Drakes' forehead scrunched together trying to understand what I was talking about.

   "What do you mean he took you Claire?" He questioned.

   "He came as we were sleeping, I smelt his scent as he pinned me to the wall and ...and he...he took me as his. He also marked me." I cried out.

   Drake raised his eyebrow as he tilted my head to the side only seeing his mark on me, he realized it was a horrific nightmare I had experienced. Yet within I felt guilty because I was enjoying it what I want to know is how could the mate bond I felt in that dream be there because I still feel it? I want to be his mate, to carry his pups, yet I knew I never could tell Drake this or it would hurt him. I want him as my mate even though the nightmare I had was erotic and my body still craves his touch I need to figure out how to get past him and this. I need his name so I can reject him...if my heart and mind will even let me that is.

   Drake wrapped his arms around me pulling me tight to his chest knowing I was having mixed feeling since he could feel it though the mate bond. I felt him sigh knowing he would not stop me from having my other mate as well if that is what I needed but I could feel his hope on me just wanting him. I do want just him but after that nightmare or erotic dream the mate bond somehow grew exponentially. I breathed in Drake's scent as it filled my lungs, I finally felt I could breathe without trembling as I wrapped my arms around his neck wrapping my legs around his waist.

   "I want your pup!" I whispered out.

Drakes' eyes grew wide in realization, as he graspedmy hair pulling my face to his as he kissed me roughly. He ravaged me as Icried out his name with my orgasms filled with love and passion. I felt him fillme with his seed and run his tongue over his mark driving me wild further. 

   We spent several hours making love as he didn't hold back as he became rough and dominant in his actions, claiming me over and over until I was about to fall asleep as he continued. I noticed he grinned knowing he had succeeded at wearing me out fully so I could sleep peacefully. He climbed off of me as he kissed me softly and pulled me to his chest as he pulled the covers up over us. Sleep finally claiming me into its darkness filling me with calm and dreamless slumber.

   I woke up yawning and I felt calm and fully content being in the arms of my mate as I kissed him softly as his beautiful face looked like a sleeping angel. I smiled as I admired his sharp jawline and every feature since he had avoided me for so long and now, he is here and all, mine. I took a deep breath in as I felt like everything is just as it was meant to as the images of last night seeped their way back into my mind. 

   I don't know how to explain it, but I craved the Alpha, could it be the Alpha mate bond is stronger than the one I have with Drake? No that couldn't be it...could it be he is aggressive and exceedingly dominant taking control of me totally? I felt a low growl come from me not being able to figure out why I craved him in an odd way. I want to reject him to be done with this but if our mate bond has grown how was I going to be able to reject him?

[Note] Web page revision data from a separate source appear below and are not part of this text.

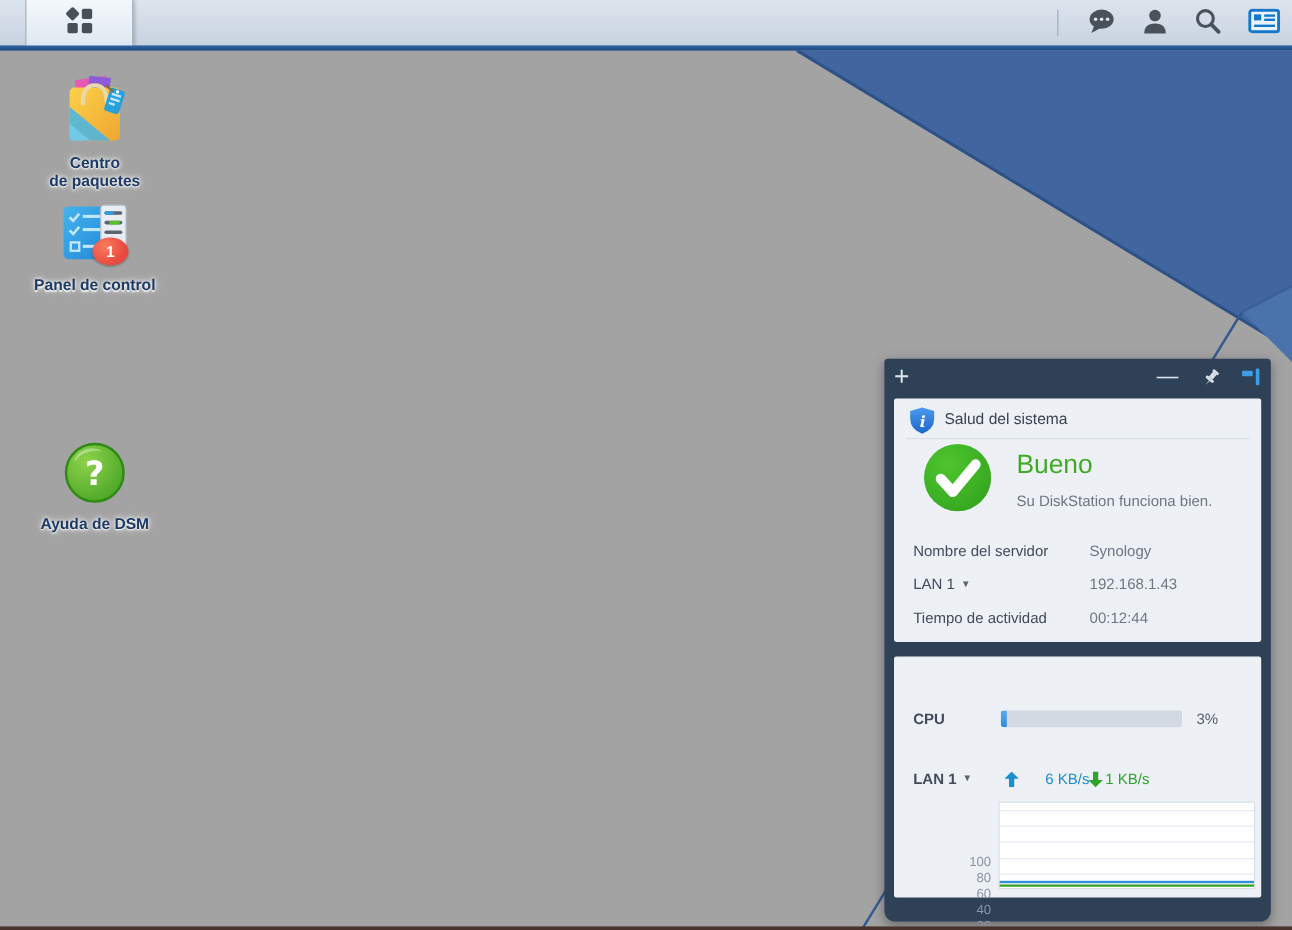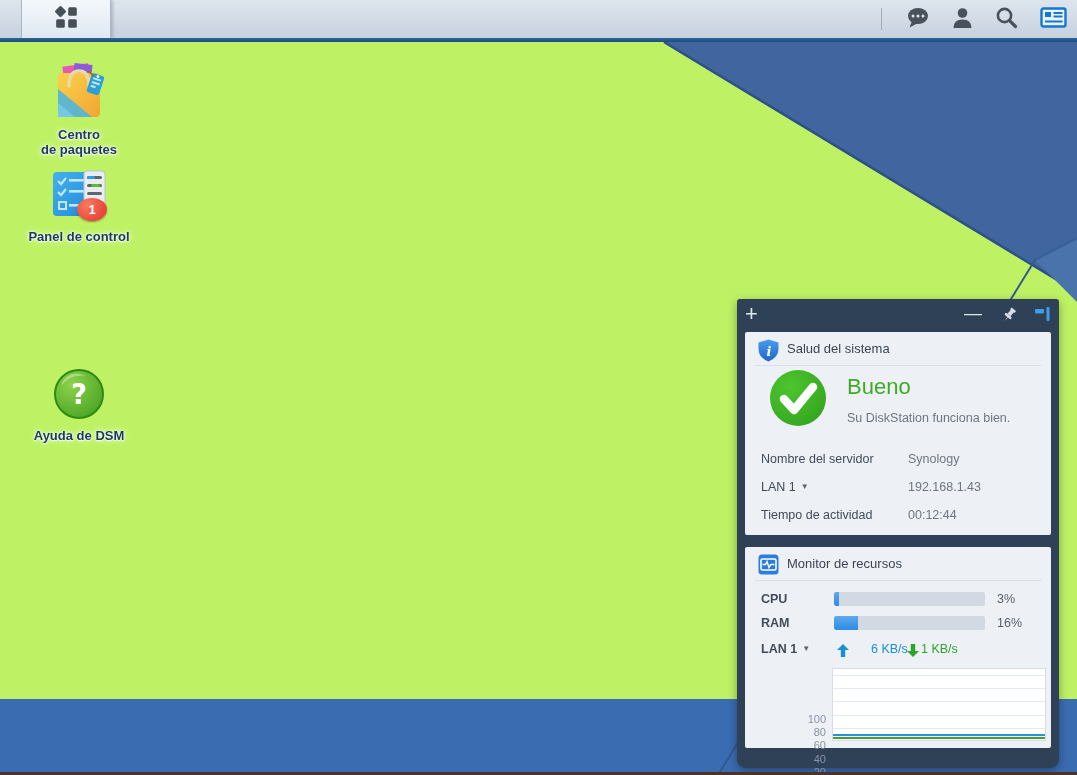"Centro" .desktop { background: #bef264 -> #a3a3a3; height: 657px -> 733px }
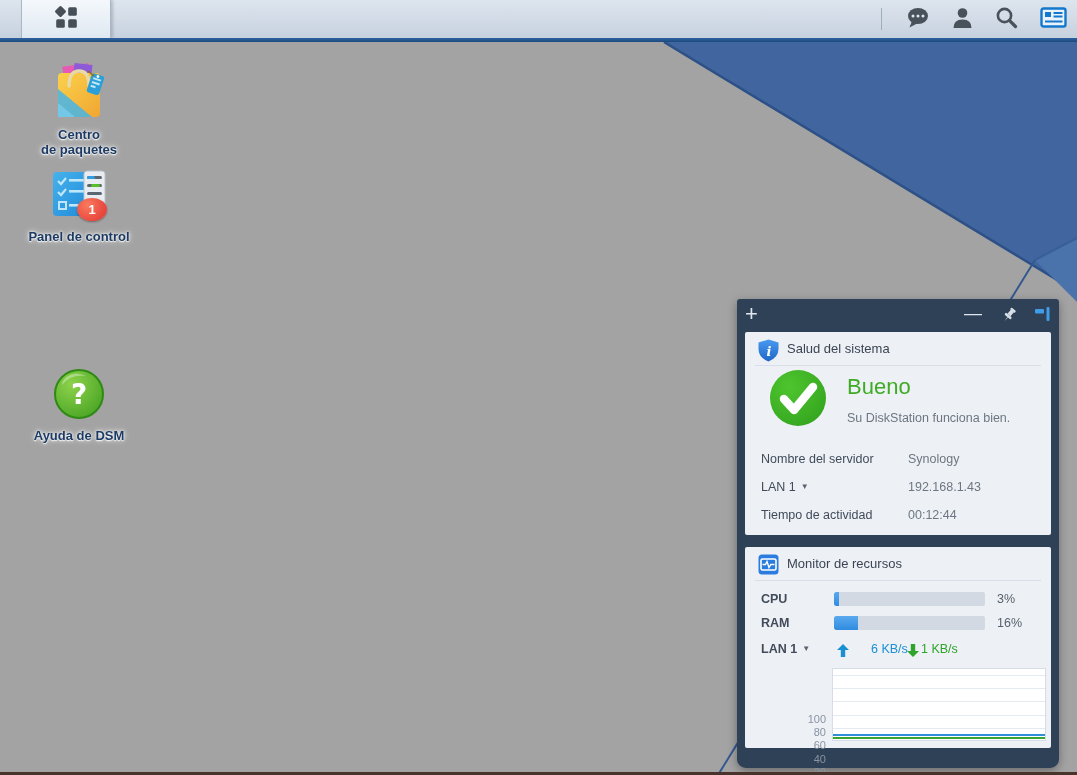"Monitor de recursos" div.card-head { html: <div> <span> <svg> <rect></rect> <rect></rect> <polyline></polyline> </svg> </span> <span>Monitor de recursos</span> <div></div> </div> -> none }
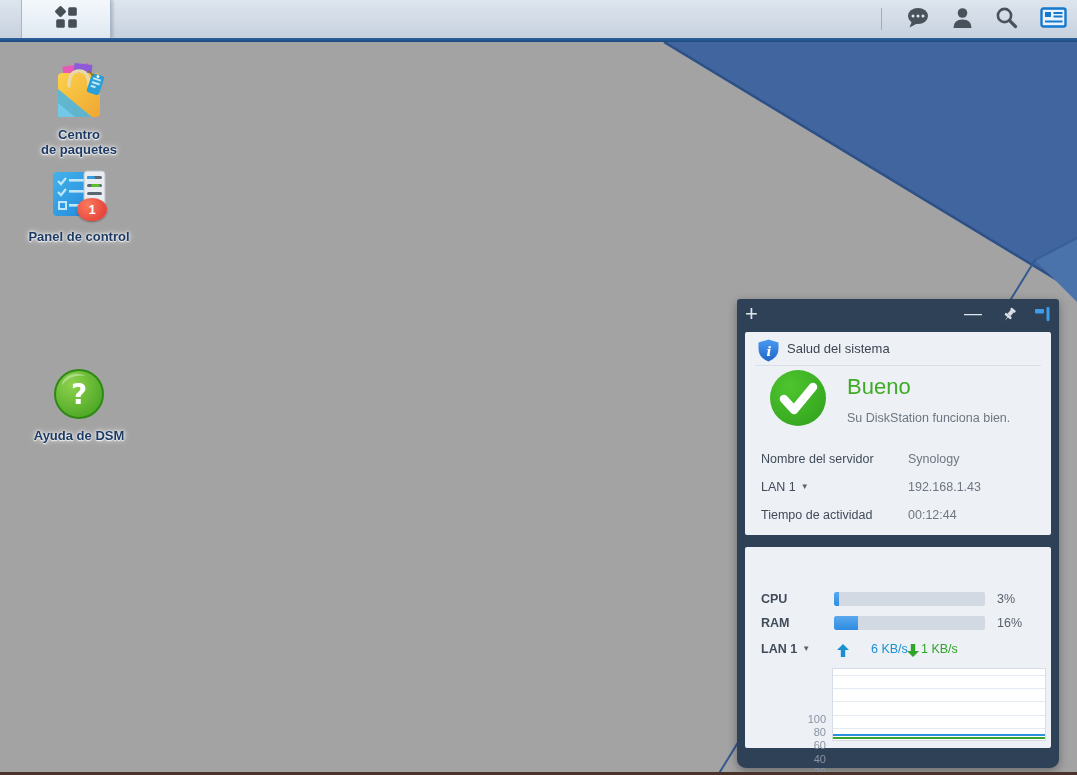"RAM" div.meter-row { html: <div> <span>RAM</span> <span> <span></span> </span> <span>16%</span> </div> -> none }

Drake opened his eyes as he noticed me sitting on the bed with my arms wrapped around my knees as I was just staring off at the wall thinking.

   "Are you alright? You seem like your distraught a bit." He asked.

   "Just the nightmare got to me...is it true you can't reject someone if you don't know their name?" I asked.

   "Well actually yes, that is true. You need their name and pack name to be able to reject them properly. I know you don't know either of them let alone what he looks like. I wonder if he is doing this so you can't reject him. I wonder if you did see him and he told you a name, if it would actually be his name or a fake one." He informed me.

So, he thinks he would lie to me to make it so he couldn't be rejected, as the thought of rejecting him filtered through my mind my body cried out in pain just at the thought. I don't understand.

   "How can a mate bond grow if you haven't seen their eyes or them for that matter. Just being touched once by them?" I asked Drake.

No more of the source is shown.